Fig. 2. User satisfactory rate between market behaviors
In Fig. 3 we plotted provider profit rate against simulation time. We aim to analyse the providers’ profit continuity within time duration. It clearly shows that Contestable, Busy and Relax-markets have contradictory performance with difference in plotting pattern. Contestable-market illustrates that the provider profit is lower than Busy-market while Relax- market is shown linear reduction curve. It is demonstrated that our price ranging strategy can work in variability on the service supplies. It also showed (given at Fig. 3) that the equilibrium point reached at 2-conditions simulation times at
Fig. 3. Provider profit rate between market behaviors
ⅰ)400 t and
ⅱ)800 t
In the first equilibrium state it is indicated crossed between Busy-market and Relax-market, while in the second equilibrium point showed between Contestable-market and Relax-market.
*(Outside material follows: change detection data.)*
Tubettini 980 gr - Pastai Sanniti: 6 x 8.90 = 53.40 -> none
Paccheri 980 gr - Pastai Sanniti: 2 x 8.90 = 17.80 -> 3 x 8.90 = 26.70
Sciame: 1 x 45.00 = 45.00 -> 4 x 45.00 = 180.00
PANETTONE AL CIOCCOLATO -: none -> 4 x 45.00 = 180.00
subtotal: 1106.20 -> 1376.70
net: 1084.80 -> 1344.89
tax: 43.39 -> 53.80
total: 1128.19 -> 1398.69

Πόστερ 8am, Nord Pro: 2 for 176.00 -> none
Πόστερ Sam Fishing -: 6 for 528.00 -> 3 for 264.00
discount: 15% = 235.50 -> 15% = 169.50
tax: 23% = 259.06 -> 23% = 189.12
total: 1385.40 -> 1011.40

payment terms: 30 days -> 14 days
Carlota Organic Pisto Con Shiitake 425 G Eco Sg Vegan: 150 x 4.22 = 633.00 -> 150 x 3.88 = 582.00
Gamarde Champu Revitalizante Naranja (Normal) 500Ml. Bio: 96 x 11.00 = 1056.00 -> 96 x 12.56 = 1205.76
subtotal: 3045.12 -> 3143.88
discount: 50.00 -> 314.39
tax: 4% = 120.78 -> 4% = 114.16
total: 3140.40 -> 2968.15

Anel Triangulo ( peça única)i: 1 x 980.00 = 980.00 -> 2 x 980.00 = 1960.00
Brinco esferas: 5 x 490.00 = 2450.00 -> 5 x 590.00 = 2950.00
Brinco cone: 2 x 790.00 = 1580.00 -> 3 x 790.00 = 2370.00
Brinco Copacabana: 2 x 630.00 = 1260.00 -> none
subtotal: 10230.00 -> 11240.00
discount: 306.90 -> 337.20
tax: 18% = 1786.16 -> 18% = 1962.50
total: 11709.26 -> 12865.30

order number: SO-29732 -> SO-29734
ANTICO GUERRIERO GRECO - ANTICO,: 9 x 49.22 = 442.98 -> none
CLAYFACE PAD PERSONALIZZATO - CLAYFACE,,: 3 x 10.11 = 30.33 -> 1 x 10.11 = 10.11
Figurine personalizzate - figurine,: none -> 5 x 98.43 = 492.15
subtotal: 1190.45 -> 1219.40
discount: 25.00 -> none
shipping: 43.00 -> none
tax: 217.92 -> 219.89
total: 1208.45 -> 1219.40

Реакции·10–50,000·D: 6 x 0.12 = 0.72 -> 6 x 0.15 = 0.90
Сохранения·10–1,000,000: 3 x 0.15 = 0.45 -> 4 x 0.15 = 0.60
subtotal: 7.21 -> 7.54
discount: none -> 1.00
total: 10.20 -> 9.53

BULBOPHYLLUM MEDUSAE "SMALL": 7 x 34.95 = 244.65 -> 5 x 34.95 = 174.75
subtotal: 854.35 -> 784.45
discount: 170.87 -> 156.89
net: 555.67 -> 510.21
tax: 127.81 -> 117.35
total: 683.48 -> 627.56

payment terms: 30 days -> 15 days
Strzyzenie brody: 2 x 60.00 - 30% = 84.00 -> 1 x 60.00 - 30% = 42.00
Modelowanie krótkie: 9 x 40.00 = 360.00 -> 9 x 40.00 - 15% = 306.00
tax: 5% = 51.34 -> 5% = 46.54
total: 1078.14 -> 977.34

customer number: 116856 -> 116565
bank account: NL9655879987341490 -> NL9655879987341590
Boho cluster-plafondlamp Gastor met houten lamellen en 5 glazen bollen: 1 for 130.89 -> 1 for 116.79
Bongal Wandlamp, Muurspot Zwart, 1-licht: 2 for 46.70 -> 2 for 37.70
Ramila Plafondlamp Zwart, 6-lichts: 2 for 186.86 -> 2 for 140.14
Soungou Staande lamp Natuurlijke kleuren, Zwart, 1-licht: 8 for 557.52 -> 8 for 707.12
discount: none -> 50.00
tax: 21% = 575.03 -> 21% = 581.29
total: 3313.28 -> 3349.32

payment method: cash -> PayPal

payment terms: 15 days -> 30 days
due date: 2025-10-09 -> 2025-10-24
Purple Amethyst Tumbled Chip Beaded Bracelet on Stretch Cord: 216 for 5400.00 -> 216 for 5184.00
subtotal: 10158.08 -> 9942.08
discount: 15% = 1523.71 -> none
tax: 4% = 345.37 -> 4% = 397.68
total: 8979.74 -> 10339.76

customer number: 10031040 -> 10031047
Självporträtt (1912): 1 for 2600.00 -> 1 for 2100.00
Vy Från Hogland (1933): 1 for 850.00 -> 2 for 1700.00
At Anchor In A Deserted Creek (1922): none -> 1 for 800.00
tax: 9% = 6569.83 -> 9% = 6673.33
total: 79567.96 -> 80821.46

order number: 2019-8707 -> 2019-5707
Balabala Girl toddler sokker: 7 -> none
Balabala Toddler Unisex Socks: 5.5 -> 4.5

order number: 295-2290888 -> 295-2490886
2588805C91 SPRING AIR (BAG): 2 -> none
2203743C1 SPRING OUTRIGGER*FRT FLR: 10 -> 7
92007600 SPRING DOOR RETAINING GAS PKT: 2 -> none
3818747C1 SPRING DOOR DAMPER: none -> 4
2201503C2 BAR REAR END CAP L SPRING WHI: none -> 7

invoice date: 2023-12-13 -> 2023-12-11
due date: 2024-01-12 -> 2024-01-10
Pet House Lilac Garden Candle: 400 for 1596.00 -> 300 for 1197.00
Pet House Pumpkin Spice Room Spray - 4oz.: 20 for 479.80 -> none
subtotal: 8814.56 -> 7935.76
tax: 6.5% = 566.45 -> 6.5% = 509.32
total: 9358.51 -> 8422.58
Due to both market behaviors dealt with different supply-and-demand states (Table 2), we extend the simulation time by assessing the successful negotiation rate (is given as the number of users with agreeable prices divided by the total number of negotiations involved) against the number of users in the system. We used the same number of users at both time frames for making fair comparison. It shown in Fig. 4 and Fig. 5 that there are slightly different in term of beating Relax-market in both equilibrium points.
Fig. 4. Negotiation for the right price in equilibrium t=400
Fig. 5. Negotiation for the right price in equilibrium t=800
During t=400, there is high success rate in price negotiating process. It means that the users are satisfied more with the prices that been agreed in Busy-market compared to Relax-market. Usually the Busy-market increases the providers’ profits, but surprisingly due to successful negotiation the users satisfied with the prices that been charged. Implicitly, there is no significant complaint on the profit gained by the CSPs if the users’ demands are fulfilled.
It does not happen in t=800 where the prices of Relax-market that agreed are merely met users’ expectations at the earlier phase in the simulation. In the later phase, the prices in both markets are comparable where the Contestable-market reached better satisfaction. Such result happens due to in the second agreement (Agreement II) is established by considering the equal profit and budget attributes. From the experiment, it revealed that with highly heterogeneous and dynamic in supply and demand, the market is able to gain better negotiations because of many preferences and options.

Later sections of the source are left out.